His pitch is based on assumptions that include an extremely close three-way race, the NDP holding onto most of its current 103 seats and winning at least 35 of its targeted-to-win 45 seats.

With 338 seats in the next House of Commons, a party would need 170 seats to form a majority government.

If the vote were held today, based on aggregated poll results, the Liberals are projected to win 131 seats, the NDP 80, the Conservatives 122 and the Greens one seat, according to ThreeHundredEight.com founder Éric Grenier’s online polltracker.

“I remember those same polls 10 days out from the 2011 election that showed us in fourth place in Quebec and we won 59 seats,” Mulcair said when asked about being ranked third.

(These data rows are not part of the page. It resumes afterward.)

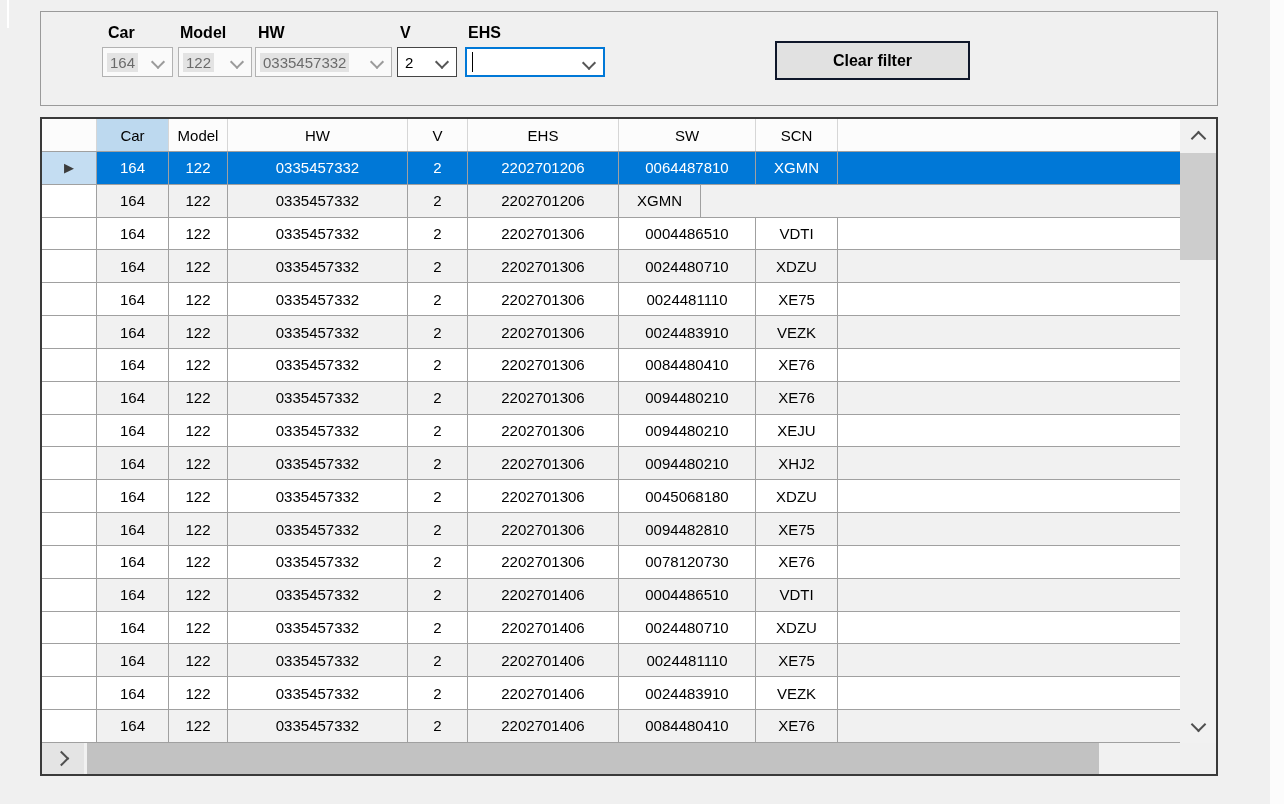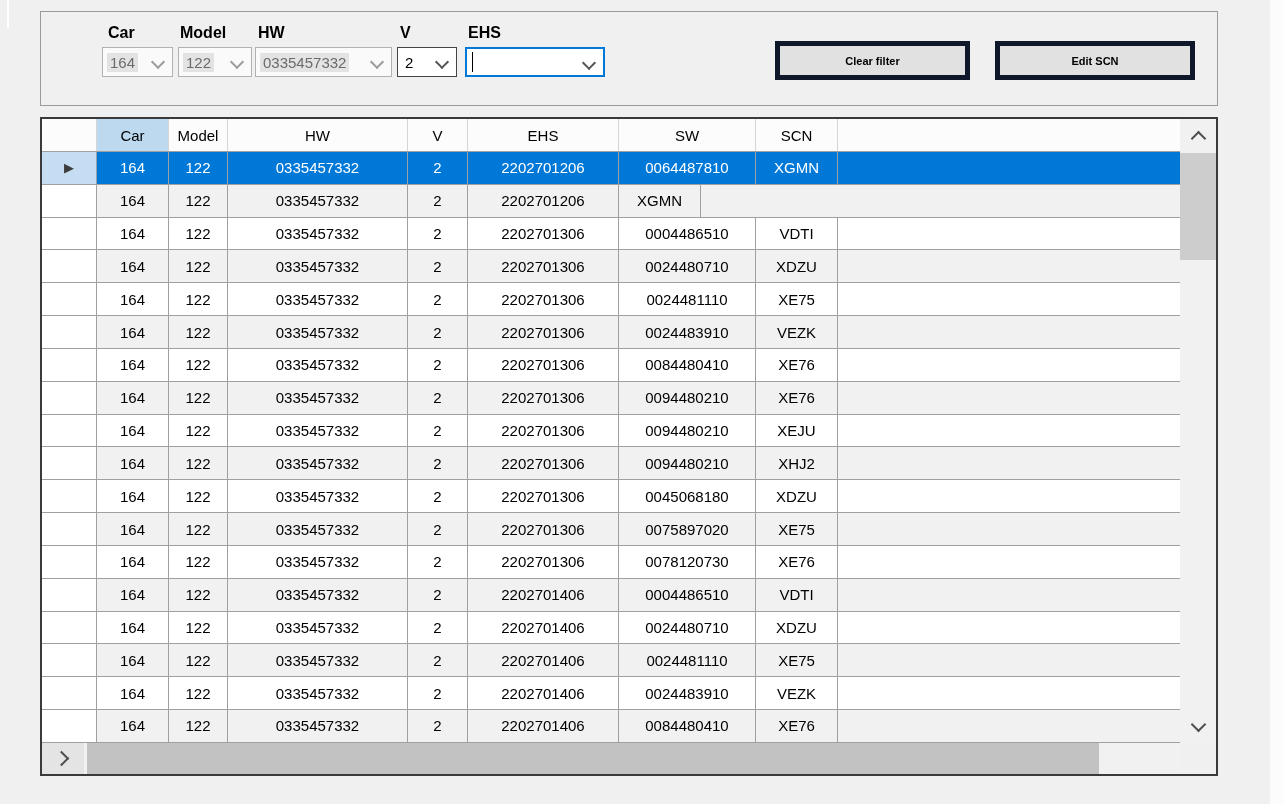"Clear filter" .btn { border: 5px solid #0f172a -> 2px solid #0f172a; font-size: 11px -> 16px }
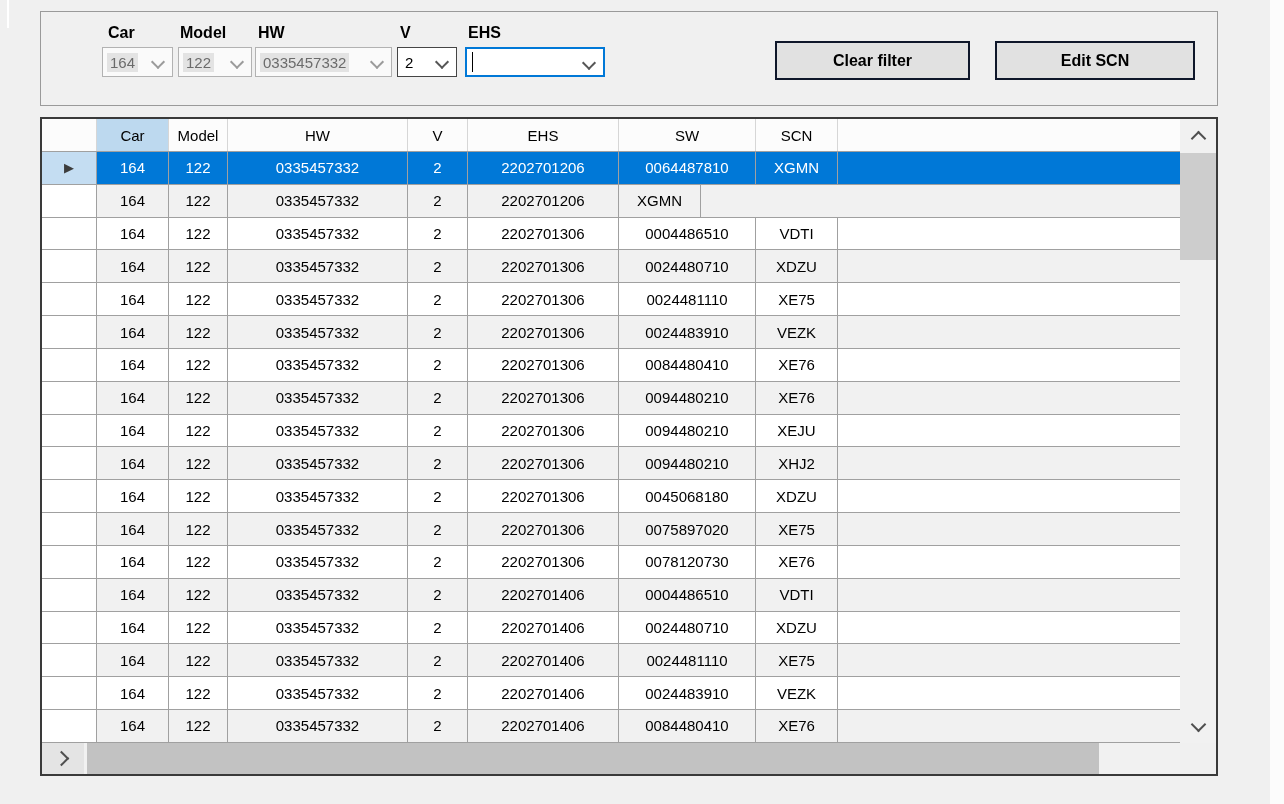"Edit SCN" div.btn { html: <div>Edit SCN</div> -> none }
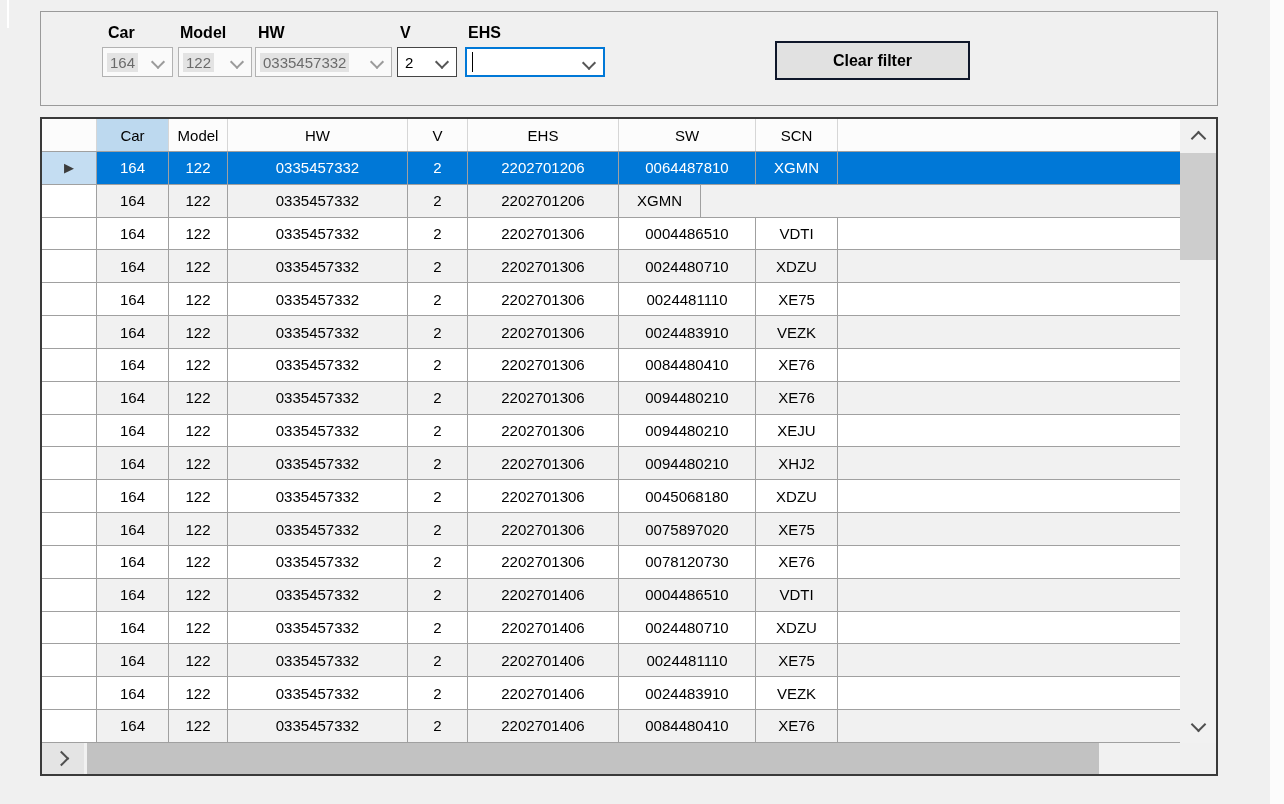"0075897020" div.cell { text: 0075897020 -> 0094482810 }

Asked about the expected tight race between Rankin, an environmental lawyer, and Roberts, Mulcair said: “I think people understand that keeping someone of the quality and calibre of Murray Rankin, when we form government, is going to be a tremendous thing not only for Victoria, but for all of Canada.”

Rankin has risen to the portfolio of health critic.

“I can tell you Murray Rankin is going to be playing a key role in an NDP government,” Mulcair said. “He is one of my most trusted confidants, advisers and, frankly, a brilliant and experienced individual.”

The NDP released its Building the Country of Our Dreams platform Friday. Its top issues remain delivering quality $15-a-day childcare, reforming the voting system, protecting the environment, creating jobs and bolstering healthcare.

The platform talks about working with the Liberals to prevent a Conservative government but the leader won’t say the word “coalition.”

Mulcair travelled to Duncan Saturday evening. Today, he’s scheduled to host a rally at 10:30 a.m. at the Vancouver Island Conference Centre in Nanaimo, and another rally at 2:30 p.m. at the K’omoks First Nation Band Hall in Courtenay, which includes part of the North Island-Powell River riding.